Dans une déclaration relayée sur les réseaux sociaux, l'ancien contrôleur affirme que l'ordre d'interrompre cette mission d'audit aurait émané directement de la présidence. Il revendique d'avoir lui-même sollicité son remplacement, mais place la question au cœur d'un enjeu constitutionnel majeur, évoquant même la notion de « haute trahison » — une position qui soulève des tensions autour de la gouvernance transparente des ressources énergétiques du pays.
Djougourou rapporte également être exposé à des menaces depuis ces événements. La SHT a de son côté contesté sa version, affirmant avoir coopéré et remis les dossiers demandés. Les nouveaux dirigeants de l'AILC, nommés le même jour et assermentés le 20 août, ont d'ores et déjà pris possession de leurs fonctions.
Ce qu’il faut retenir
- Djougourou affirme que l'AILC avait détecté des irrégularités majeures dans la commercialisation du pétrole tchadien avant le blocage de l'enquête.

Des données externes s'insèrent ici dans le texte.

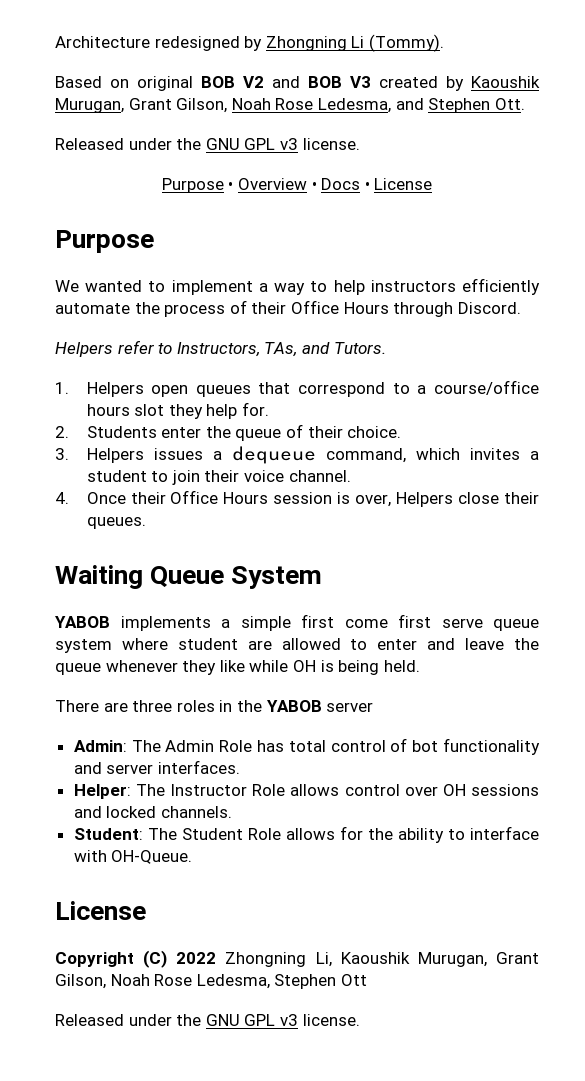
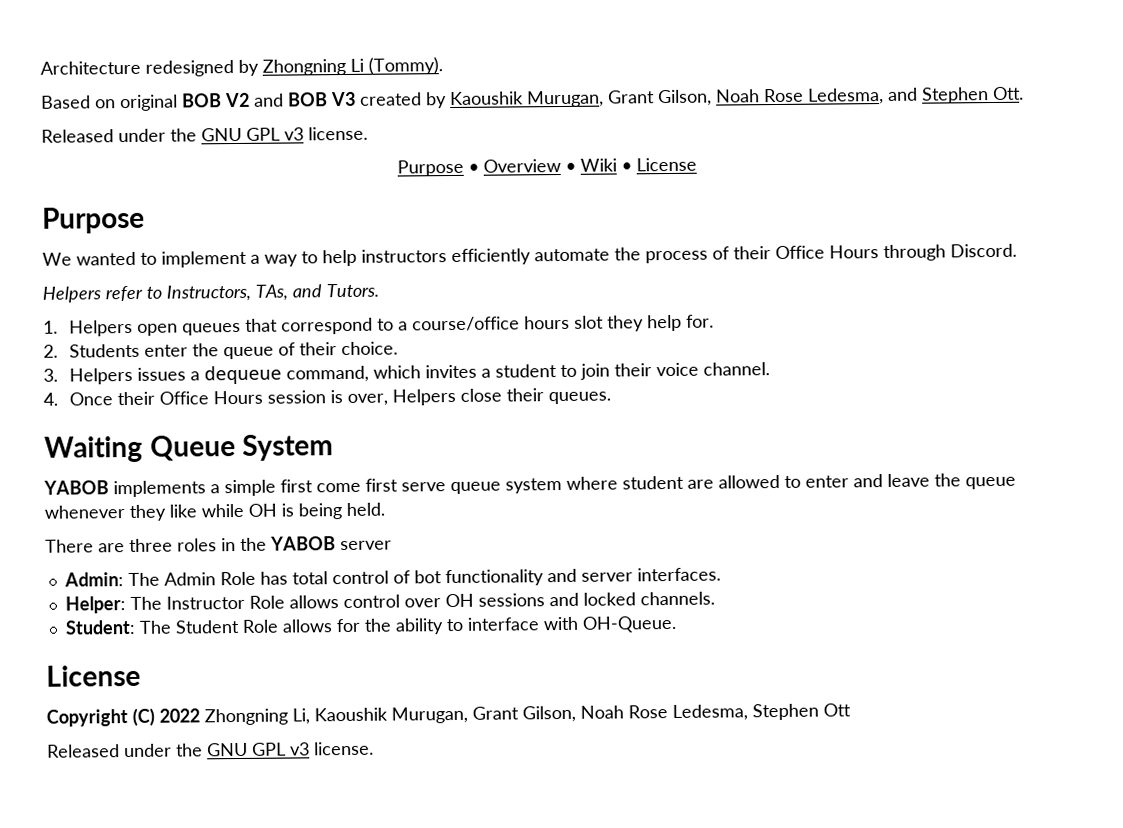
- Purpose • Overview • Docs • License
+ Purpose • Overview • Wiki • License

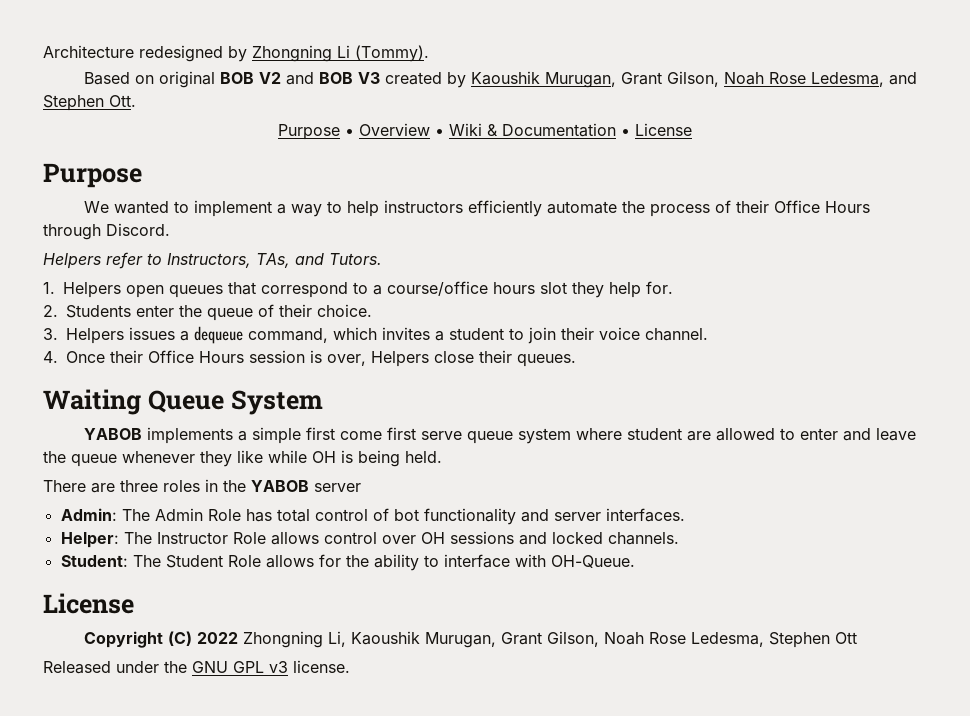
  Based on original BOB V2 and BOB V3 created by Kaoushik Murugan, Grant Gilson, Noah Rose Ledesma, and Stephen Ott.
- Released under the GNU GPL v3 license.
- Purpose • Overview • Wiki • License
+ Purpose • Overview • Wiki & Documentation • License

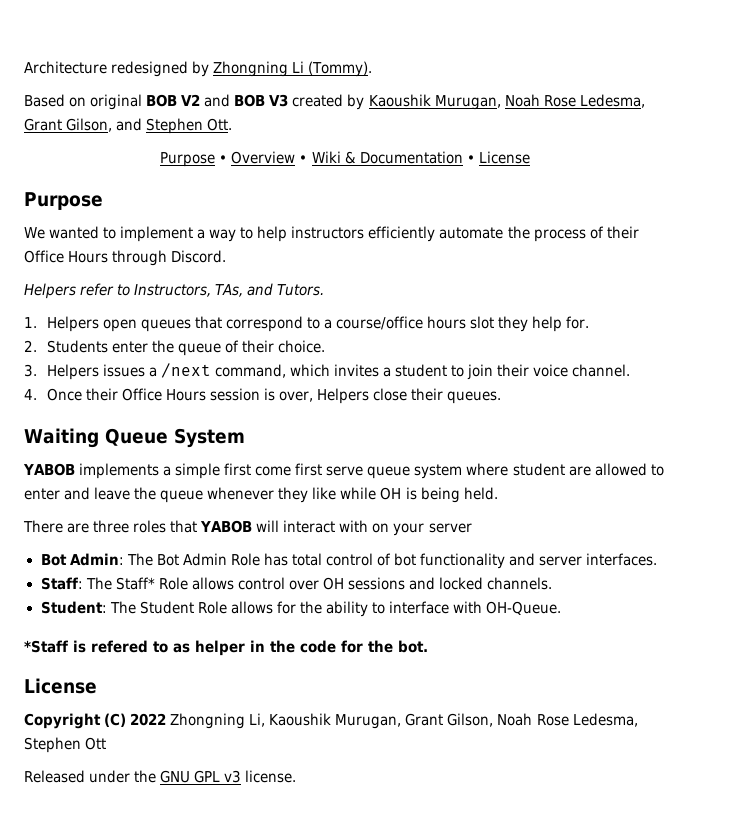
- Based on original BOB V2 and BOB V3 created by Kaoushik Murugan, Grant Gilson, Noah Rose Ledesma, and Stephen Ott.
+ Based on original BOB V2 and BOB V3 created by Kaoushik Murugan, Noah Rose Ledesma, Grant Gilson, and Stephen Ott.
- 3. Helpers issues a dequeue command, which invites a student to join their voice channel.
+ 3. Helpers issues a /next command, which invites a student to join their voice channel.
- There are three roles in the YABOB server
+ There are three roles that YABOB will interact with on your server
- Admin: The Admin Role has total control of bot functionality and server interfaces.
+ Bot Admin: The Bot Admin Role has total control of bot functionality and server interfaces.
- Helper: The Instructor Role allows control over OH sessions and locked channels.
+ Staff: The Staff* Role allows control over OH sessions and locked channels.
+ *Staff is refered to as helper in the code for the bot.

- L'ex-responsable conteste officiellement son remplacement et parle de menaces contre sa sécurité personnelle.
- Les nouveaux directeurs de l'AILC nommés le 14 août ont prêté serment ; la SHT contredit la version de Djougourou sur les incidents.
- Les enquêtes concernaient aussi Tchad Petroleum Company et la SONEMIC ; les documents restent confidentiels pour l'instant.